PROBLEM TO WORK ON: Leave out the pictures and copy each record below exactly.

Web page edit records:
——————

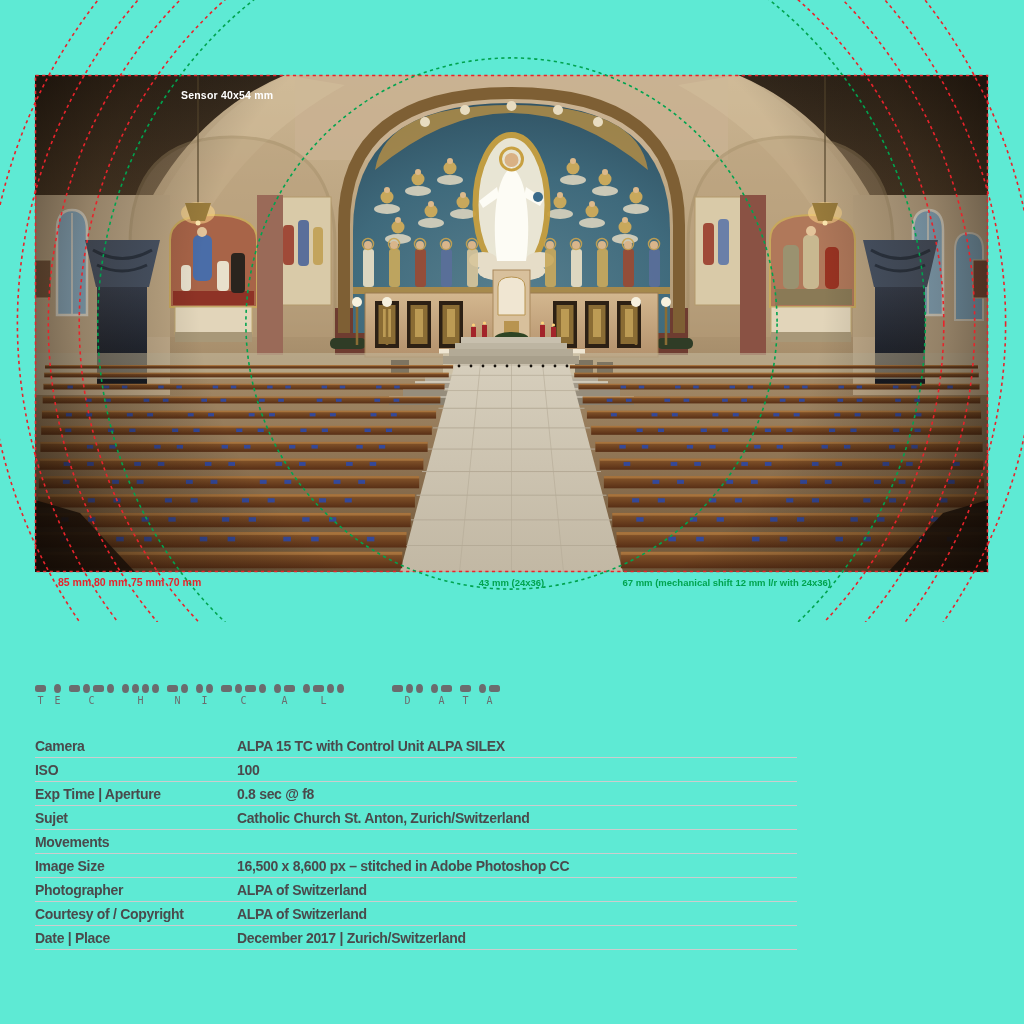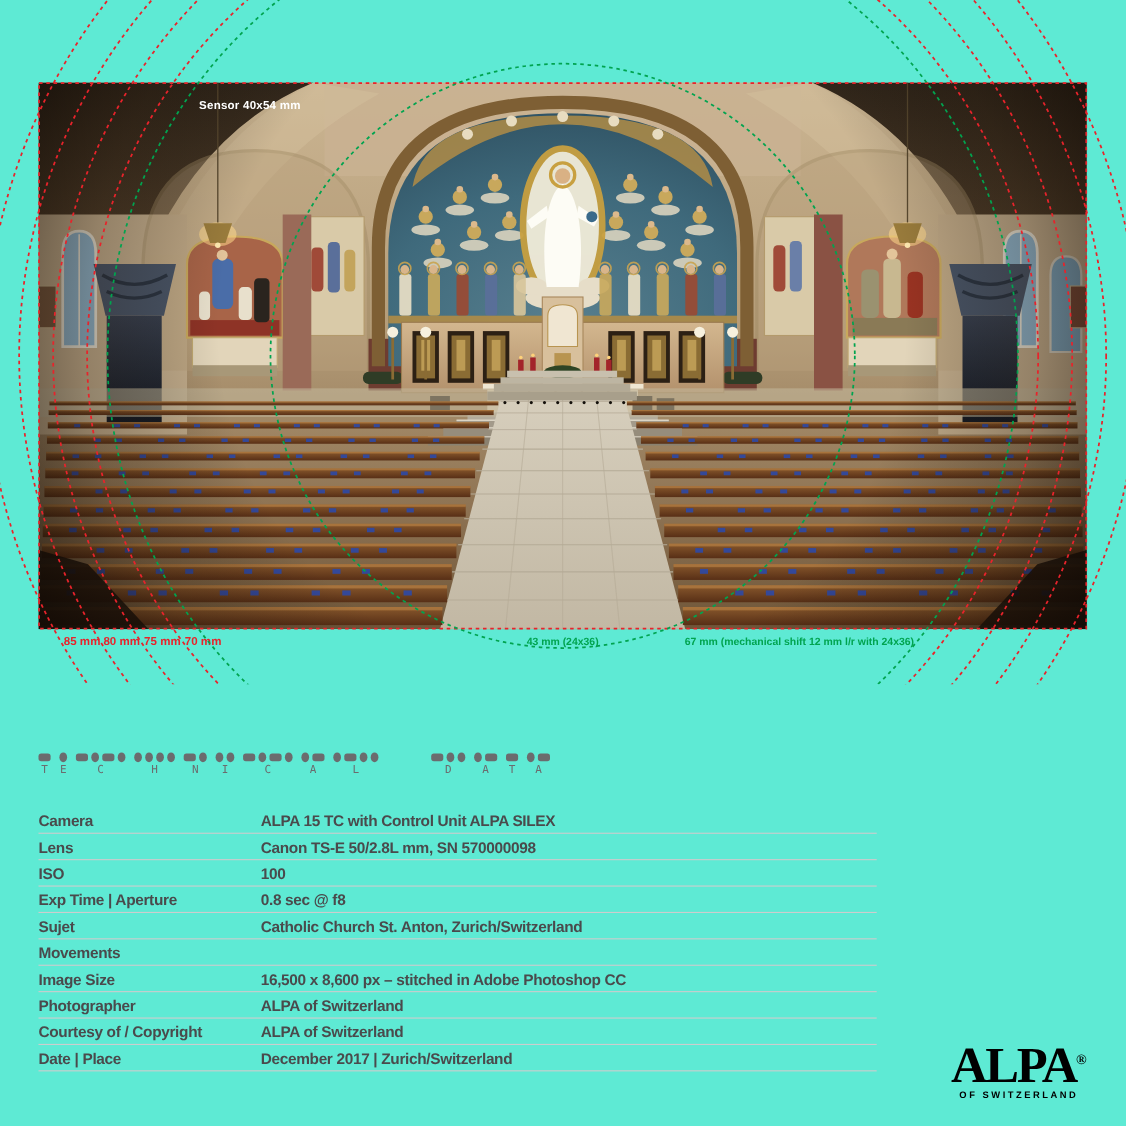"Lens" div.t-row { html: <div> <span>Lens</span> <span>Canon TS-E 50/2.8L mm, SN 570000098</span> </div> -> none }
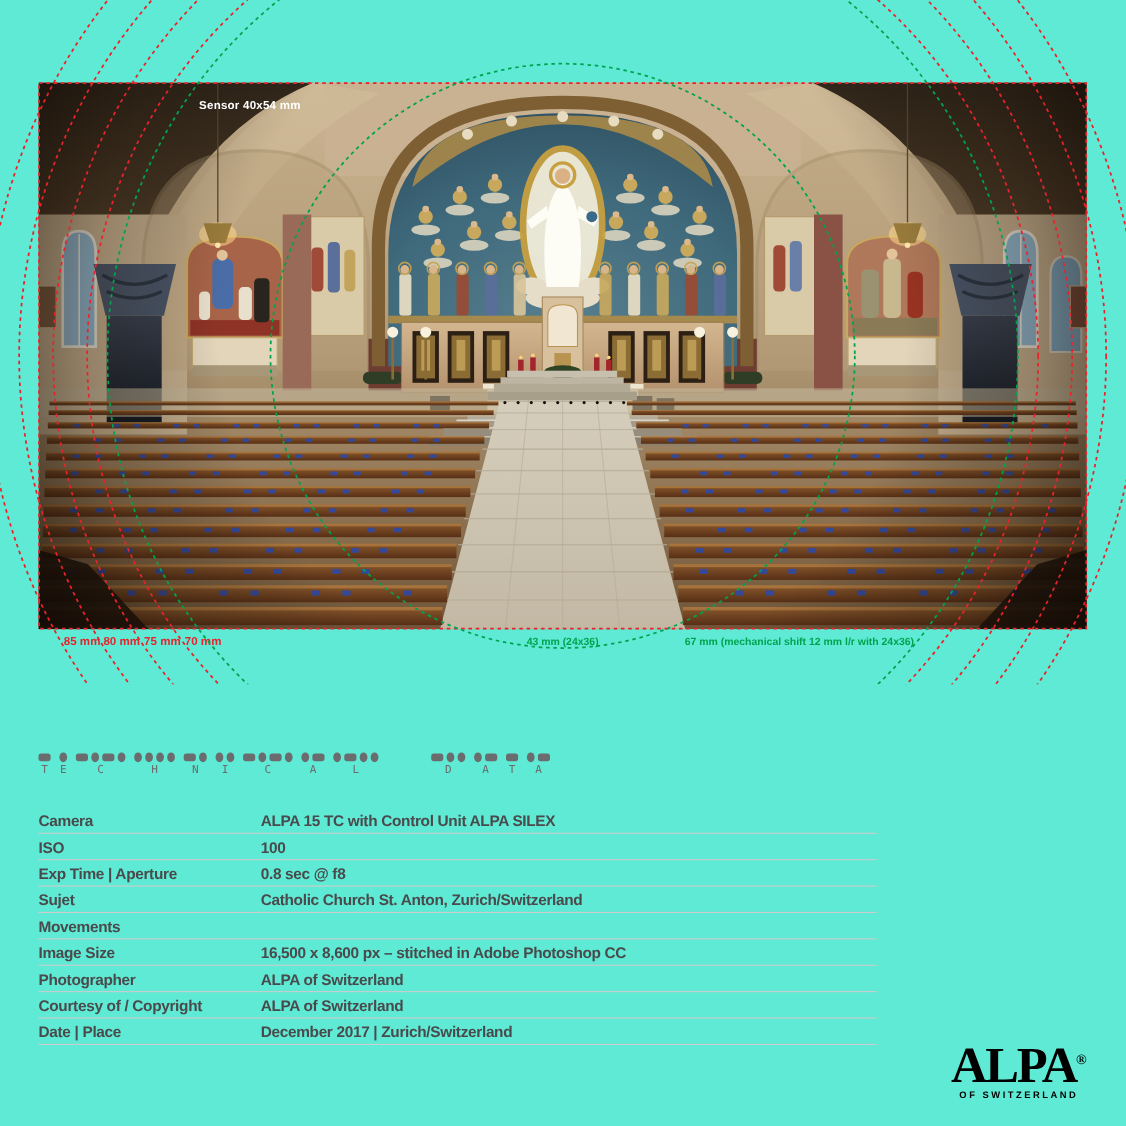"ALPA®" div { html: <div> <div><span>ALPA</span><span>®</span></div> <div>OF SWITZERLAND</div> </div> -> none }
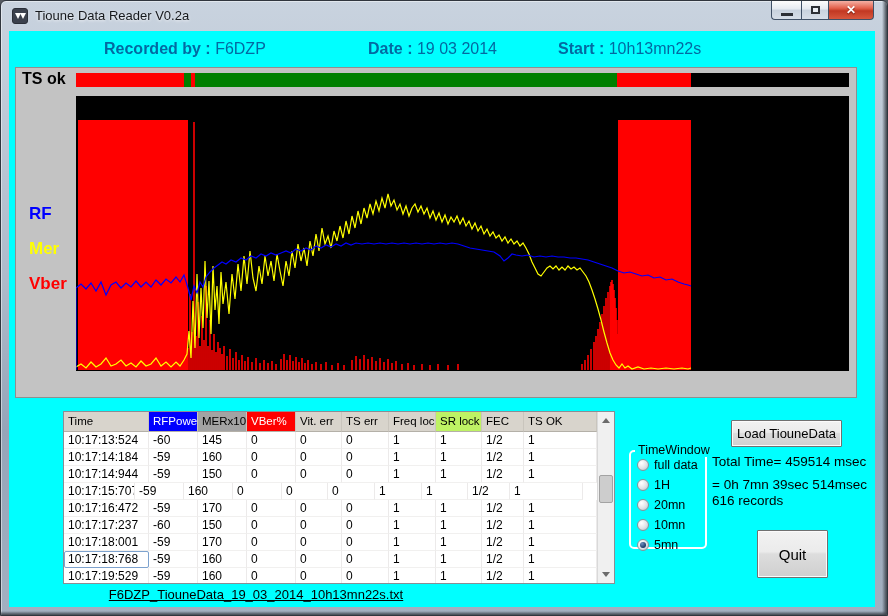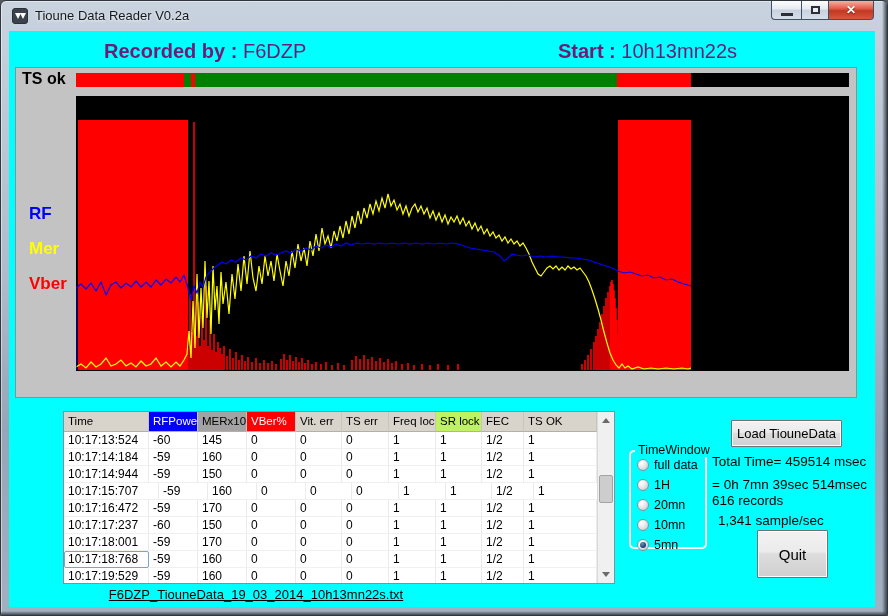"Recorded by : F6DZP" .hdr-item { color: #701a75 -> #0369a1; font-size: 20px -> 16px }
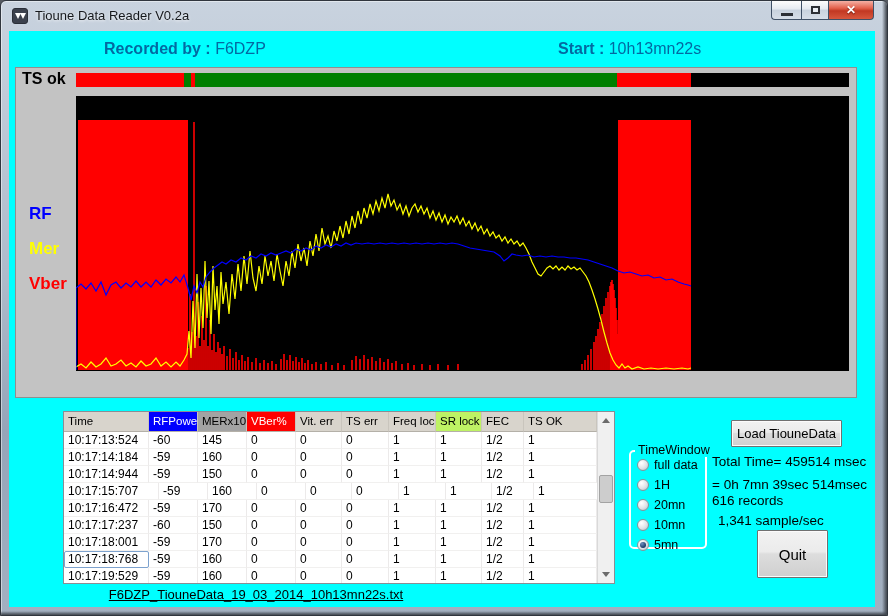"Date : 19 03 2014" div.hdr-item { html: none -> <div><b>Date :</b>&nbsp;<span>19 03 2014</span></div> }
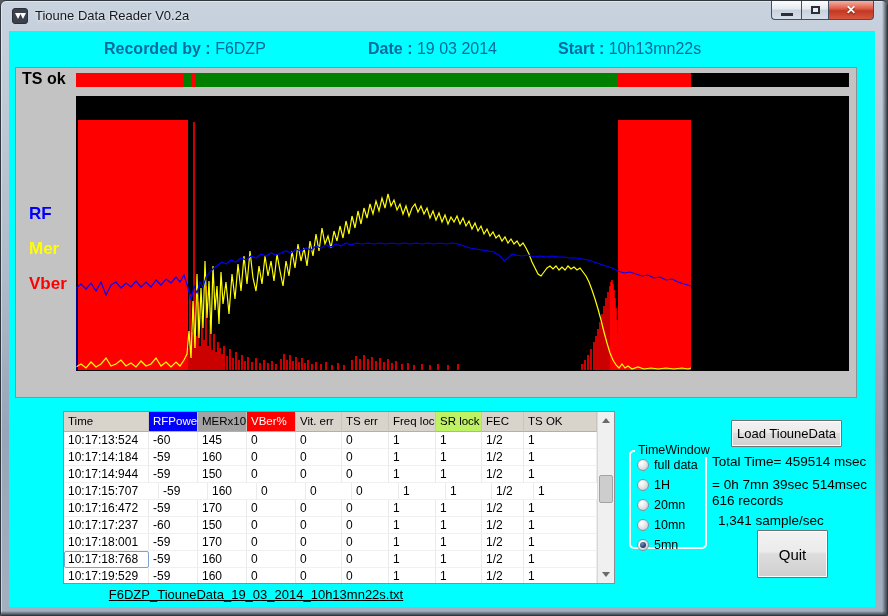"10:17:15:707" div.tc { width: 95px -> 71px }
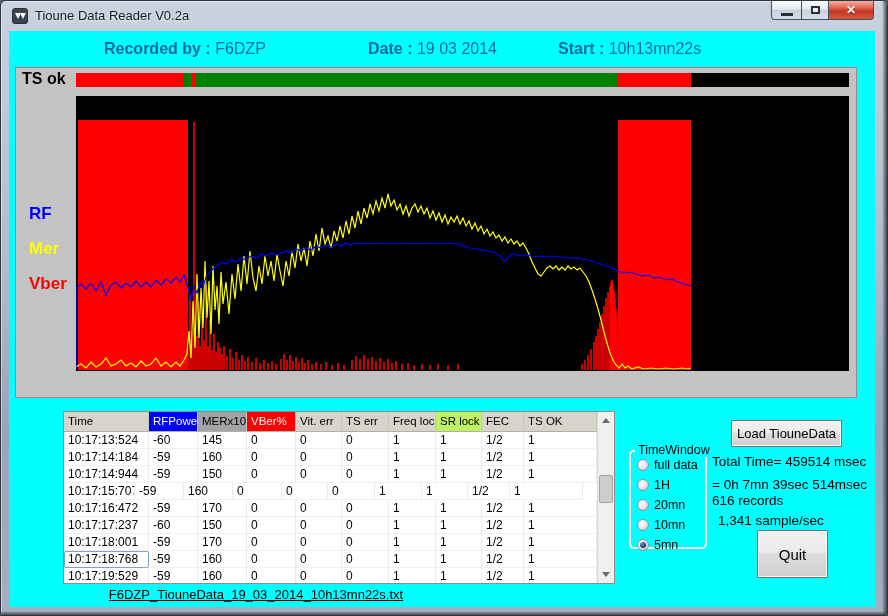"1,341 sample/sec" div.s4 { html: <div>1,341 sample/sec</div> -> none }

——————

EXERCISE RESPONSE:
"Lens" div.t-row { html: <div> <span>Lens</span> <span>Canon TS-E 50/2.8L mm, SN 570000098</span> </div> -> none }
"ALPA®" div { html: <div> <div><span>ALPA</span><span>®</span></div> <div>OF SWITZERLAND</div> </div> -> none }
"Recorded by : F6DZP" .hdr-item { color: #701a75 -> #0369a1; font-size: 20px -> 16px }
"Date : 19 03 2014" div.hdr-item { html: none -> <div><b>Date :</b>&nbsp;<span>19 03 2014</span></div> }
"10:17:15:707" div.tc { width: 95px -> 71px }
"1,341 sample/sec" div.s4 { html: <div>1,341 sample/sec</div> -> none }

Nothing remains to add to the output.